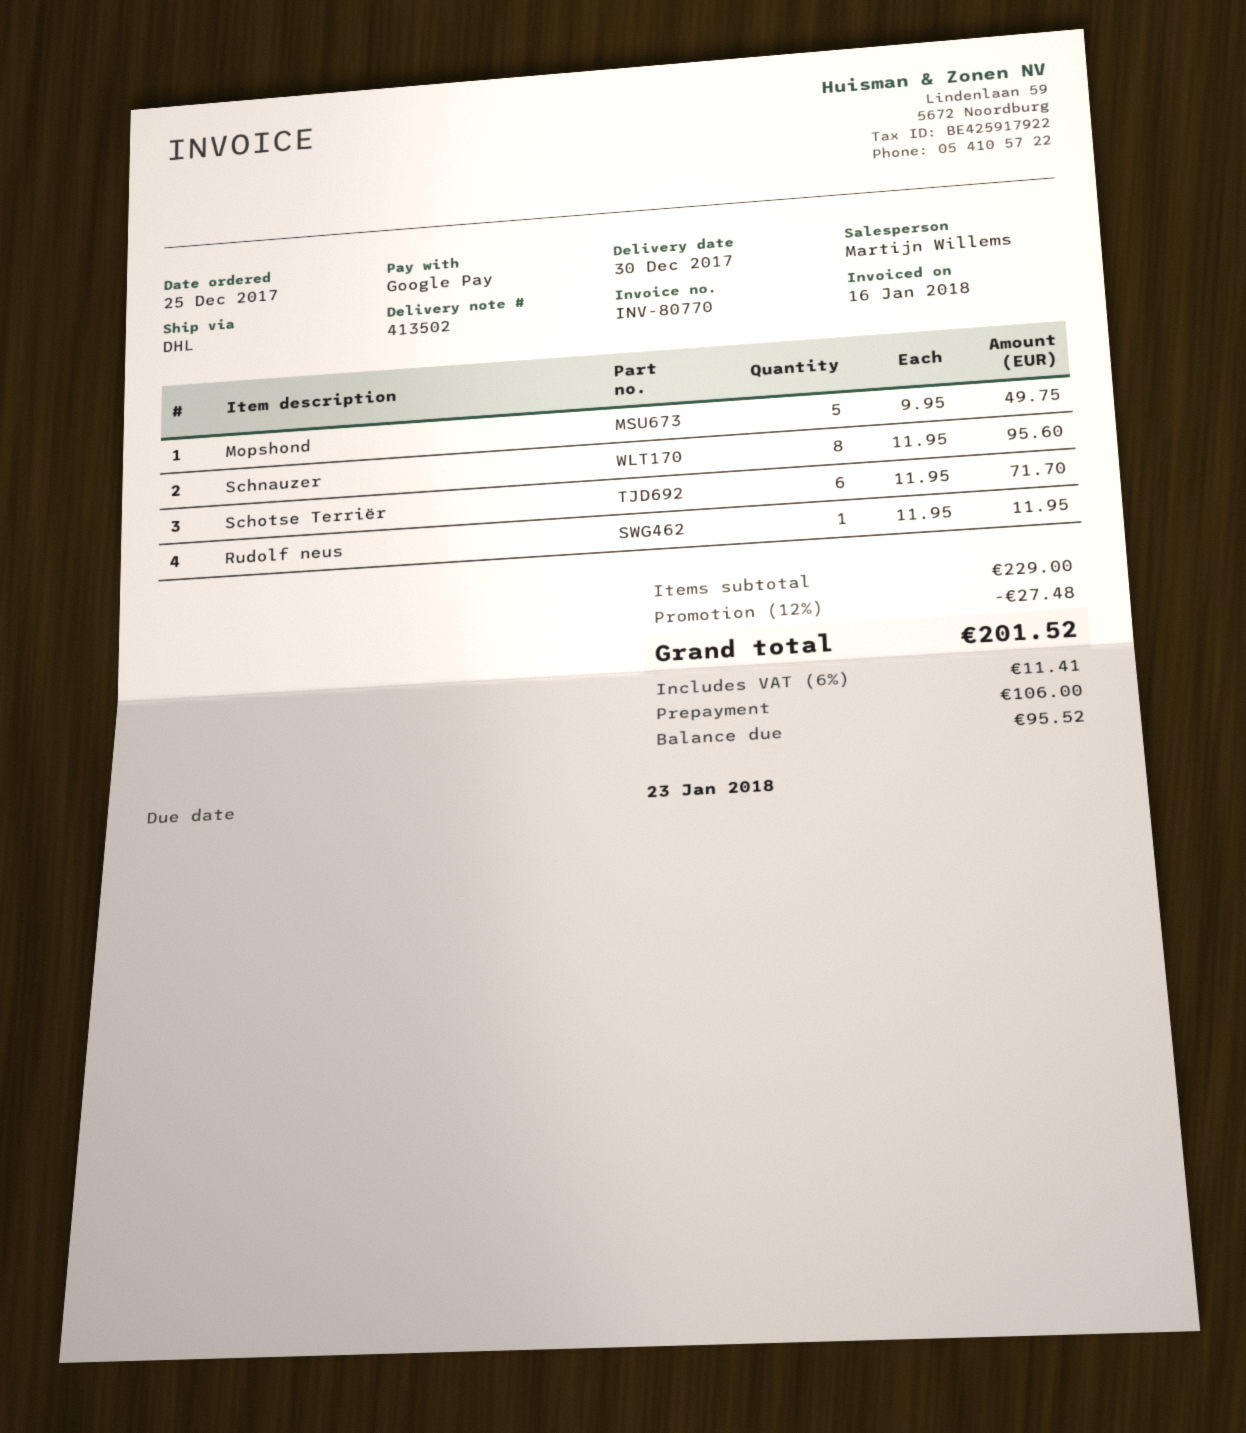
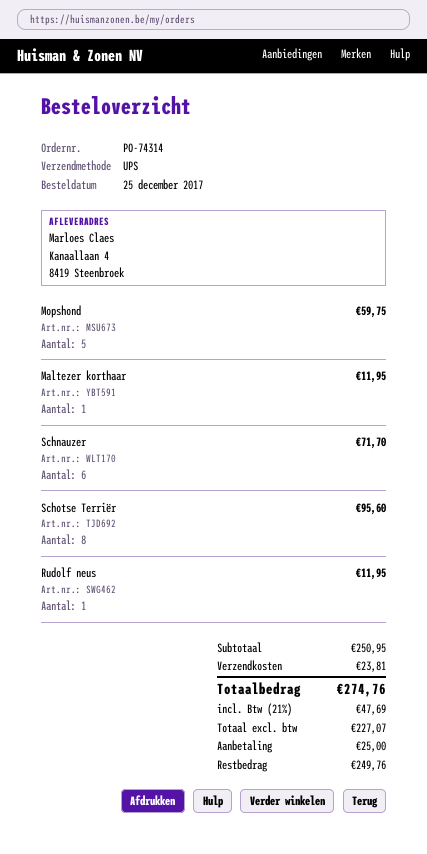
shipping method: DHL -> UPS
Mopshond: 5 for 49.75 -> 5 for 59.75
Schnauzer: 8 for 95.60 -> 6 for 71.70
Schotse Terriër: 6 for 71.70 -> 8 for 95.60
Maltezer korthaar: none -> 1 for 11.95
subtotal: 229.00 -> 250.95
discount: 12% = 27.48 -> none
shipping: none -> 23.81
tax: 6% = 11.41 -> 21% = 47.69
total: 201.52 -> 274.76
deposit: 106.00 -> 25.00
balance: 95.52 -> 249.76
● ● ● ● ●
- **What you need to do**
Set down each record above exactly as it stands and leave out all pictures.

- **Response to this exercise**
shipping method: DHL -> UPS
Mopshond: 5 for 49.75 -> 5 for 59.75
Schnauzer: 8 for 95.60 -> 6 for 71.70
Schotse Terriër: 6 for 71.70 -> 8 for 95.60
Maltezer korthaar: none -> 1 for 11.95
subtotal: 229.00 -> 250.95
discount: 12% = 27.48 -> none
shipping: none -> 23.81
tax: 6% = 11.41 -> 21% = 47.69
total: 201.52 -> 274.76
deposit: 106.00 -> 25.00
balance: 95.52 -> 249.76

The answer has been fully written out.